Power of attorney and power of representation when entering into contracts
Legal entities such as companies, associations or foundations can participate in legal transactions (Article 2:5 jo. 3:32 of the Civil Code). However, they depend on natural persons for actual acts. How does this work legally? You will read the answer in the article.
Representation
Natural persons may be authorized to act on behalf of a legal entity. This applies primarily to directors, who in principle can represent the legal entity by their position. In some cases, they can do so independently, where a director has independent authority to act on behalf of the legal entity.
In other cases, a director is authorized only if he acts jointly with one or more other directors. It is listed in the trade register of the Chamber of Commerce whether directors are authorized independently or jointly.
Authority by power of attorney
Others, such as employees, can also bind a legal entity and enter into agreements, for example, because the legal entity has granted them a power of attorney. Power of attorney is the authority granted by a principal to a proxy to perform legal acts in its name (Article 3:60 paragraph 1 of the Civil Code). This may be a limited power of attorney, e.g. up to a certain amount, or an unlimited power of attorney.

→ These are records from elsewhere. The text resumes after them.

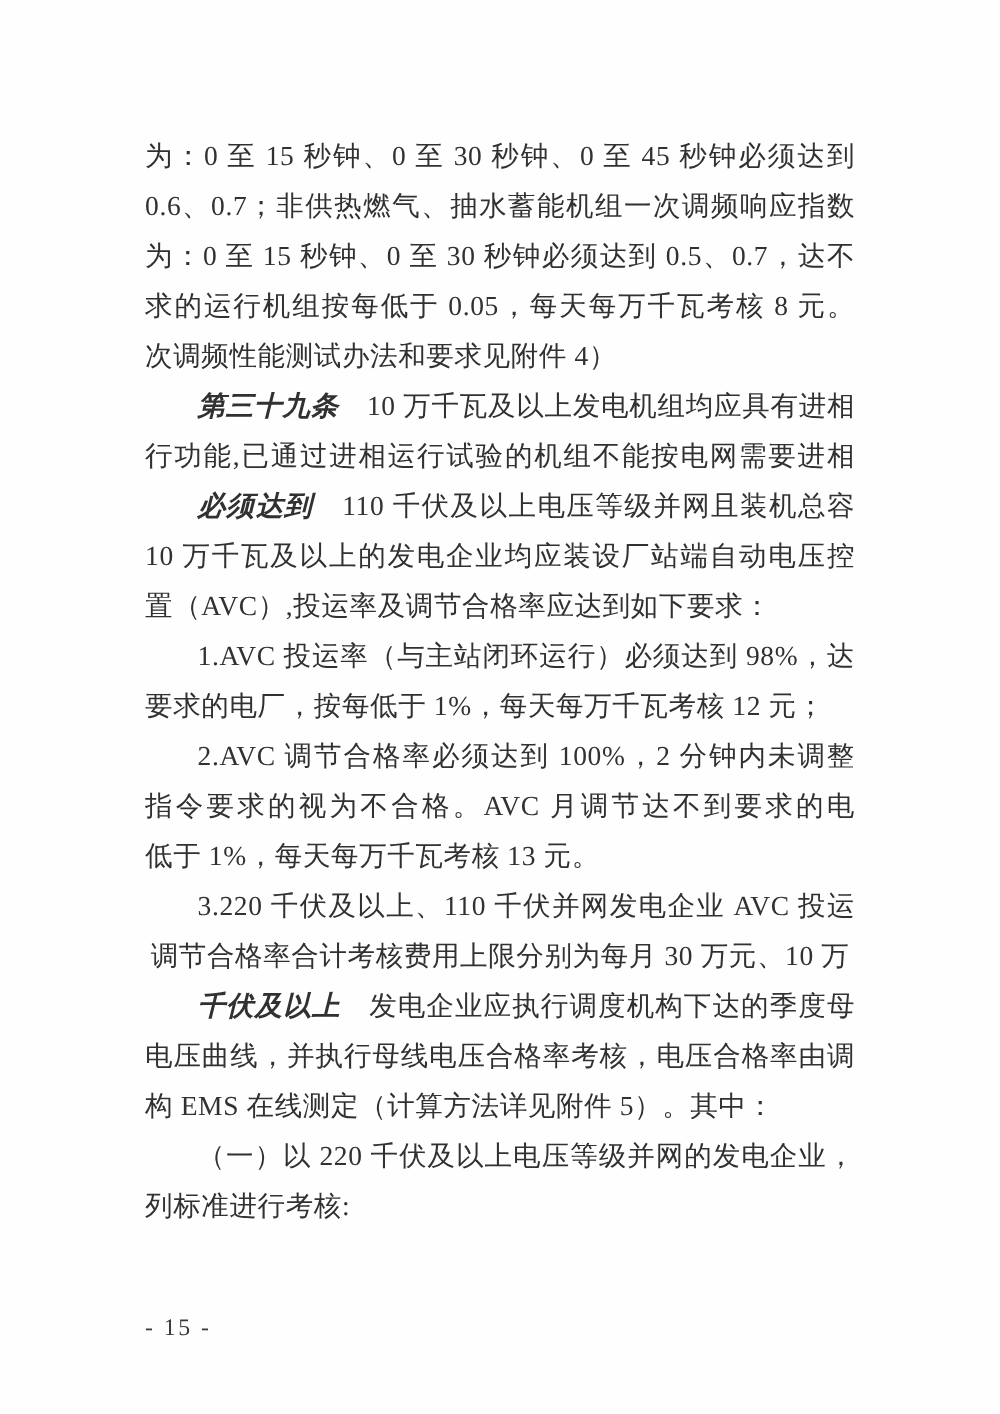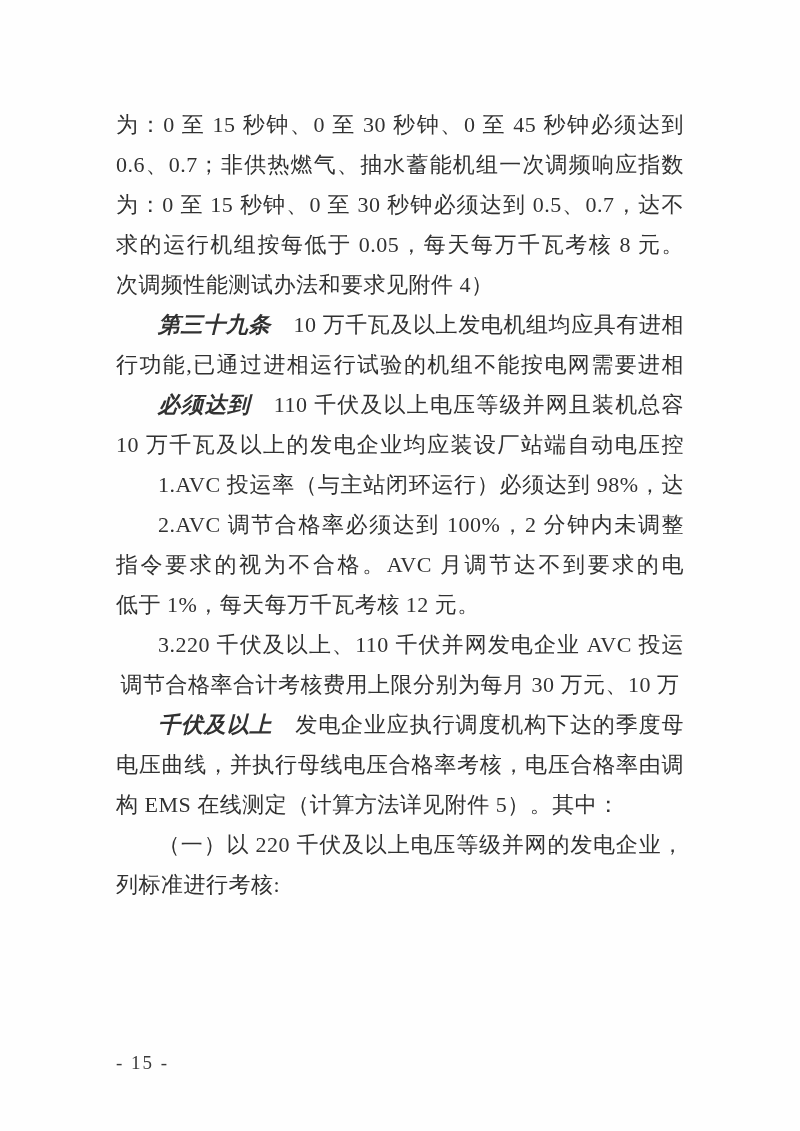--- a/index.html
+++ b/index.html
@@ -69,6 +69,7 @@
       <div class="line"><span>行功能,已通过进相运行试验的机组不能按电网需要进相运行</span></div>
       <div class="line indent"><span class="bold">必须达到</span><span>　110 千伏及以上电压等级并网且装机总容量</span></div>
       <div class="line"><span>10 万千瓦及以上的发电企业均应装设厂站端自动电压控制装</span></div>
+      <div class="line last"><span>置（AVC）,投运率及调节合格率应达到如下要求：</span></div>
       <div class="line indent"><span>1.AVC 投运率（与主站闭环运行）必须达到 98%，达不到</span></div>
       <div class="line indent"><span>2.AVC 调节合格率必须达到 100%，2 分钟内未调整到目标</span></div>
       <div class="line"><span>指令要求的视为不合格。AVC 月调节达不到要求的电厂，按每</span></div>

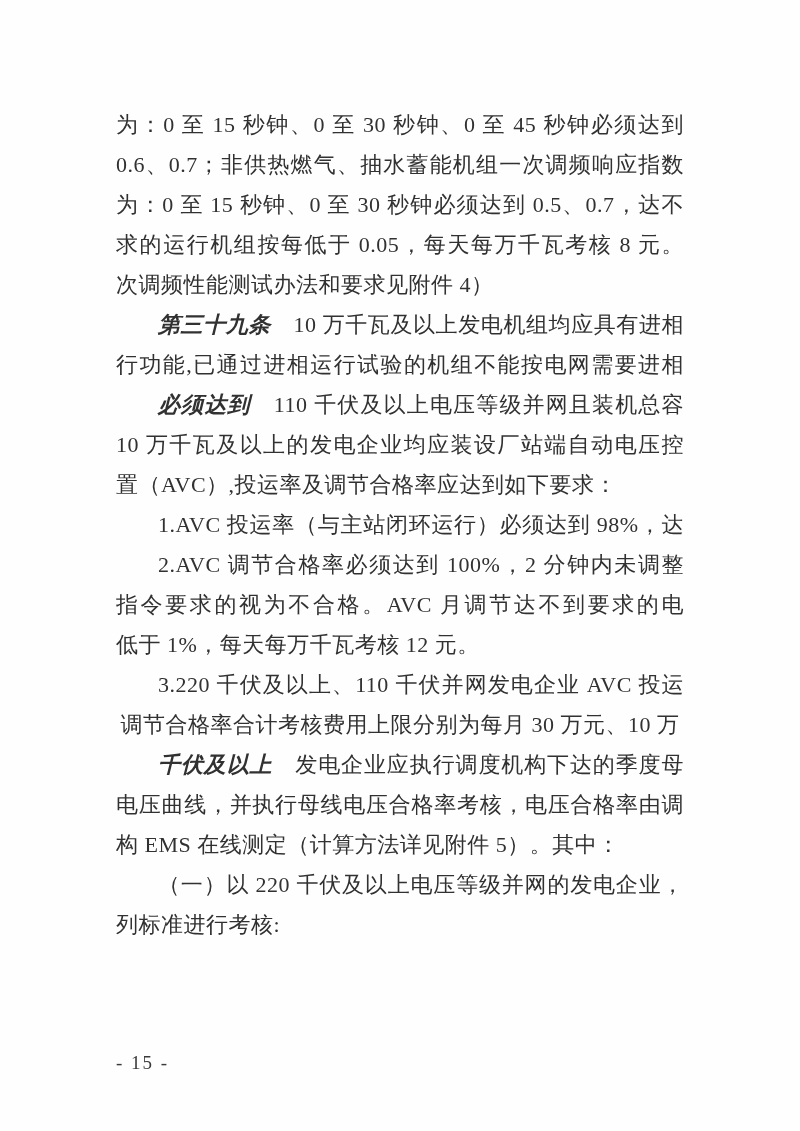--- a/index.html
+++ b/index.html
@@ -71,6 +71,7 @@
       <div class="line"><span>10 万千瓦及以上的发电企业均应装设厂站端自动电压控制装</span></div>
       <div class="line last"><span>置（AVC）,投运率及调节合格率应达到如下要求：</span></div>
       <div class="line indent"><span>1.AVC 投运率（与主站闭环运行）必须达到 98%，达不到</span></div>
+      <div class="line last"><span>要求的电厂，按每低于 1%，每天每万千瓦考核 12 元；</span></div>
       <div class="line indent"><span>2.AVC 调节合格率必须达到 100%，2 分钟内未调整到目标</span></div>
       <div class="line"><span>指令要求的视为不合格。AVC 月调节达不到要求的电厂，按每</span></div>
       <div class="line last"><span>低于 1%，每天每万千瓦考核 12 元。</span></div>

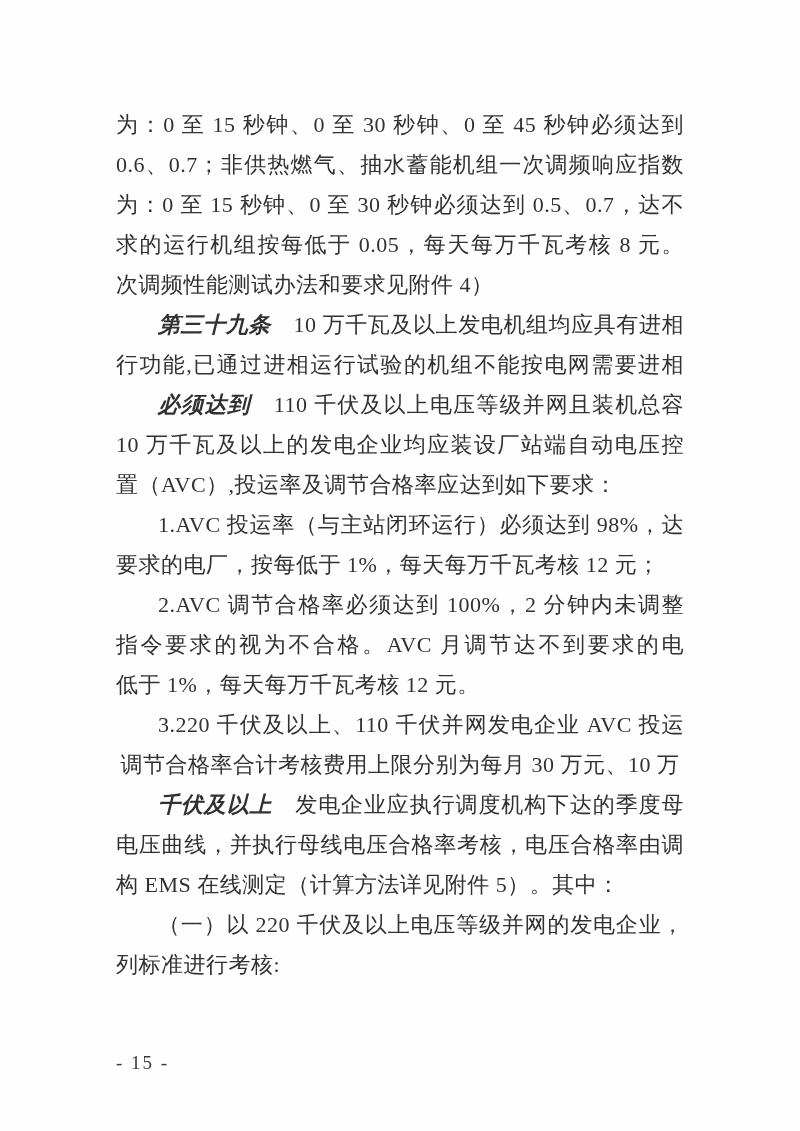--- a/index.html
+++ b/index.html
@@ -74,7 +74,7 @@
       <div class="line last"><span>要求的电厂，按每低于 1%，每天每万千瓦考核 12 元；</span></div>
       <div class="line indent"><span>2.AVC 调节合格率必须达到 100%，2 分钟内未调整到目标</span></div>
       <div class="line"><span>指令要求的视为不合格。AVC 月调节达不到要求的电厂，按每</span></div>
-      <div class="line last"><span>低于 1%，每天每万千瓦考核 12 元。</span></div>
+      <div class="line last"><span>低于 1%，每天每万千瓦考核 13 元。</span></div>
       <div class="line indent"><span>3.220 千伏及以上、110 千伏并网发电企业 AVC 投运率及</span></div>
       <div class="line last"><span>调节合格率合计考核费用上限分别为每月 30 万元、10 万元。</span></div>
       <div class="line indent"><span class="bold">千伏及以上</span><span>　发电企业应执行调度机构下达的季度母线</span></div>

A contract is concluded between the backman (the legal entity being represented) and a counterparty if the intermediary had an adequate power of attorney when he contracted with the counterparty on behalf of the backman (Article 3:60 paragraph 1 jo. 3:66 paragraph 1 of the Civil Code).

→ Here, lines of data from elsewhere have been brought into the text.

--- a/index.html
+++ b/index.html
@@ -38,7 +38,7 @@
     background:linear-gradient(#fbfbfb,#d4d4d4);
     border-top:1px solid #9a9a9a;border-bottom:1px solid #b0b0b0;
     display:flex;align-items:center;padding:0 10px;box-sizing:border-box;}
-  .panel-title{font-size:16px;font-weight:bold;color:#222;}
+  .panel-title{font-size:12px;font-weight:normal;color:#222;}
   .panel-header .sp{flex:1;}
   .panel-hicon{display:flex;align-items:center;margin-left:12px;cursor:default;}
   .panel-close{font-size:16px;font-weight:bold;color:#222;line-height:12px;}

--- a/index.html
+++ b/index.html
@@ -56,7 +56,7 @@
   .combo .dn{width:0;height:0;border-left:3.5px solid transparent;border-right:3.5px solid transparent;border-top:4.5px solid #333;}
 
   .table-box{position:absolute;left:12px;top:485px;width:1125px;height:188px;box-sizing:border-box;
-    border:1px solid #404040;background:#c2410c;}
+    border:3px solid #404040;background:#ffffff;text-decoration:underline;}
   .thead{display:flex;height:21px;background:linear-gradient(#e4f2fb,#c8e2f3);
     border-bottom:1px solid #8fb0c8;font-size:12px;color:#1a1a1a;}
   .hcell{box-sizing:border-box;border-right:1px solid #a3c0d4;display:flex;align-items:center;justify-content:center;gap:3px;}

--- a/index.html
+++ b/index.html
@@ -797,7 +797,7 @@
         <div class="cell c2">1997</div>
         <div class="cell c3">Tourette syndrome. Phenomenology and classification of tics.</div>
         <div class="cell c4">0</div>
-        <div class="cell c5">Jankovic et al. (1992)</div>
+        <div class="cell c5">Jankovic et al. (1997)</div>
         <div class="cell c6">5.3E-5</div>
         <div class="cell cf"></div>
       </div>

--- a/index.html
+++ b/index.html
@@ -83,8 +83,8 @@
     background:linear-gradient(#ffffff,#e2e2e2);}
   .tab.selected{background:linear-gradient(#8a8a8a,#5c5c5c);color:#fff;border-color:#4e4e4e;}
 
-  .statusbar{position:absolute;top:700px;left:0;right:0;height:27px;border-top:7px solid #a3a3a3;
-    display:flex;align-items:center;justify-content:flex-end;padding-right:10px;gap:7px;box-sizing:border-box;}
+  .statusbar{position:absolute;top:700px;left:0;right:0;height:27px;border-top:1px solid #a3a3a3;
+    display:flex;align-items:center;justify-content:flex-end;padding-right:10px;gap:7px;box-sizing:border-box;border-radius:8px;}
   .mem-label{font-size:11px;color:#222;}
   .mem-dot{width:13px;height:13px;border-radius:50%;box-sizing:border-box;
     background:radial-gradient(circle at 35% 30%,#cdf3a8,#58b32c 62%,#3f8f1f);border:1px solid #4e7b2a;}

Appearance of power of representation
It may be unclear between the parties whether the other party granted a power of attorney to the intermediary. This lack of clarity may have arisen because a power of attorney can also be granted tacitly (Article 3:61 paragraph 1 BW), but it may also be the case that the other party explicitly or tacitly grants the intermediary a power of attorney to that effect (Article 3:33 jo. 3:61 paragraph 1 BW). Finally, it may also be the case that the figurehead did not grant a power of attorney or did not want to do so, but the other party relied on it and was entitled to rely on it (Article 3:35 jo. 3:61 paragraph 1 DCC).

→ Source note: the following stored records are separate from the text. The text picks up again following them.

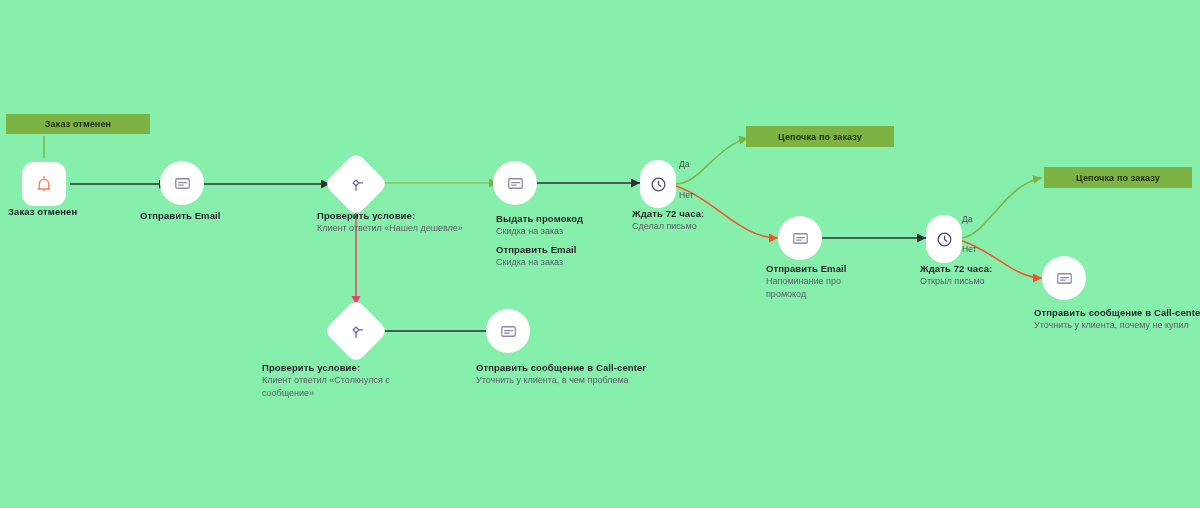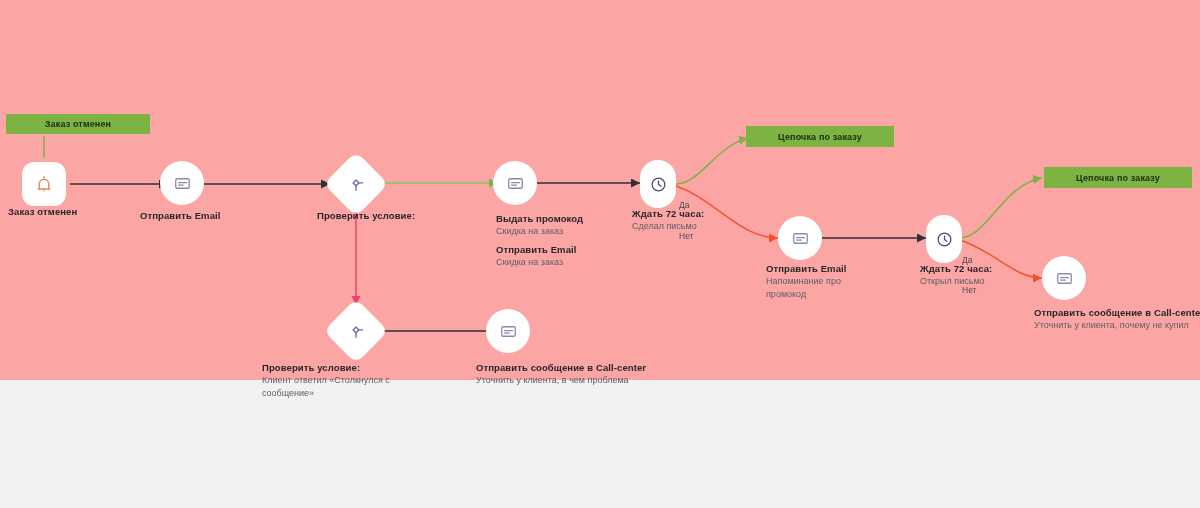--- a/index.html
+++ b/index.html
@@ -12,8 +12,8 @@
   }
   #canvas {
     position: relative;
-    width: 1200px; height: 380px;
-    background: #fca5a5;
+    width: 1200px; height: 508px;
+    background: #86efac;
   }
   #edges {
     position: absolute; left: 0; top: 0;

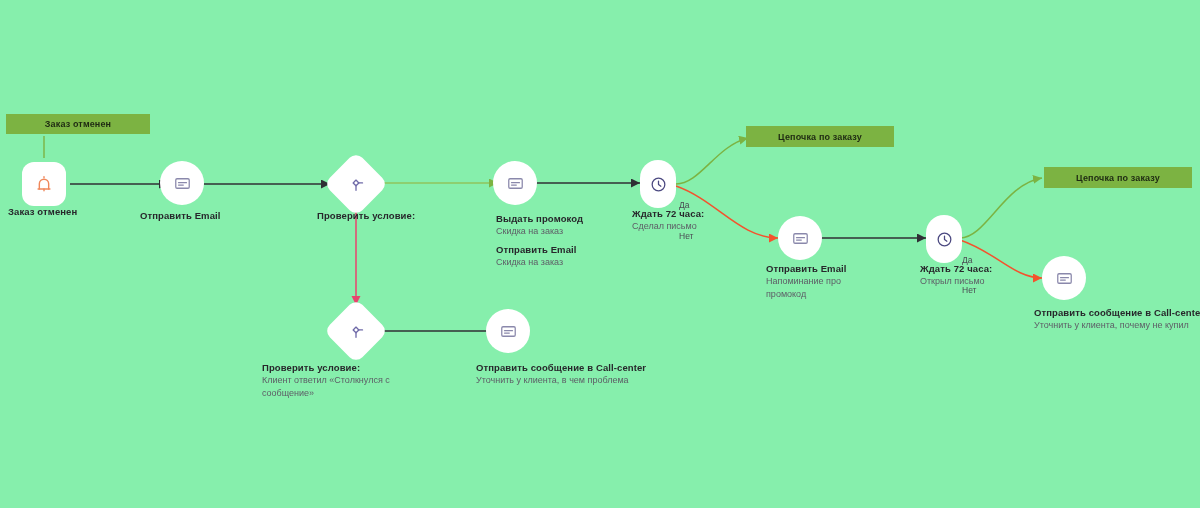--- a/index.html
+++ b/index.html
@@ -93,7 +93,6 @@
     color: #4a4a52;
     z-index: 6;
     white-space: nowrap;
-    margin-top: 41px;
   }
 </style>
 </head>

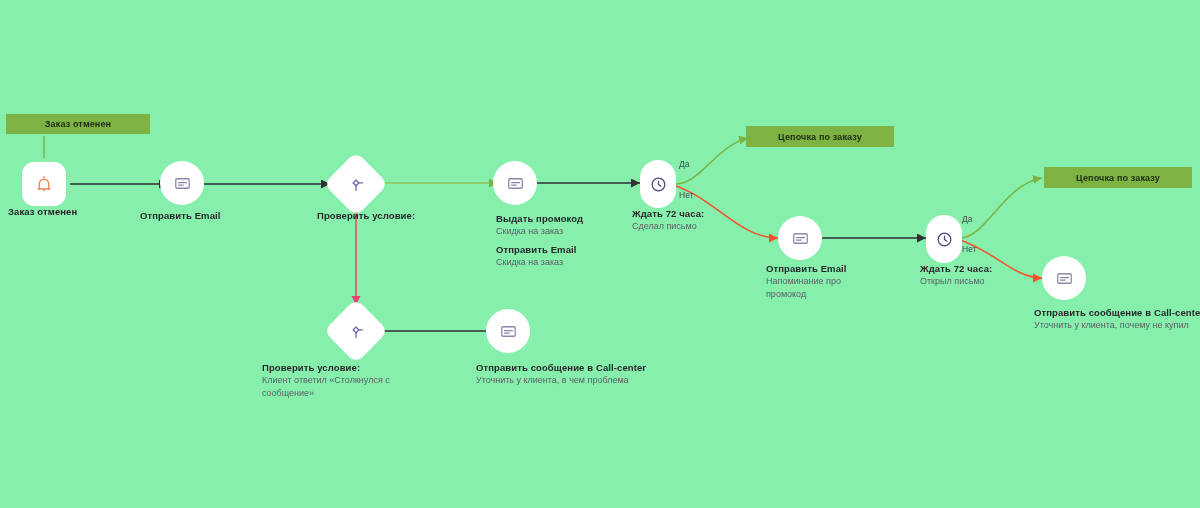--- a/index.html
+++ b/index.html
@@ -191,6 +191,7 @@
   </div>
   <div class="label" style="left:317px; top:209px; width:200px;">
     <div class="title">Проверить условие:</div>
+    <div class="sub">Клиент ответил «Нашел дешевле»</div>
   </div>
 
   <div class="node shape-circle" style="left:493px; top:161px;">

In such cases, the other party could invoke Section 3:61(2) of the DCC,the appearance of granting a power of attorney, and argue that it had relied and was entitled to rely on it that the intermediary had a valid power of attorney. In addition, this reliance should be for the account and risk of the backman. Section 3:61 (2) of the Civil Code states that a declaration or conduct (act) of the backend man is required for trust created. The Supreme Court broadened this requirement to circumstances for the account and risk of the rear man. From these circumstances, according to common opinion, an appearance of power of representation should be inferred.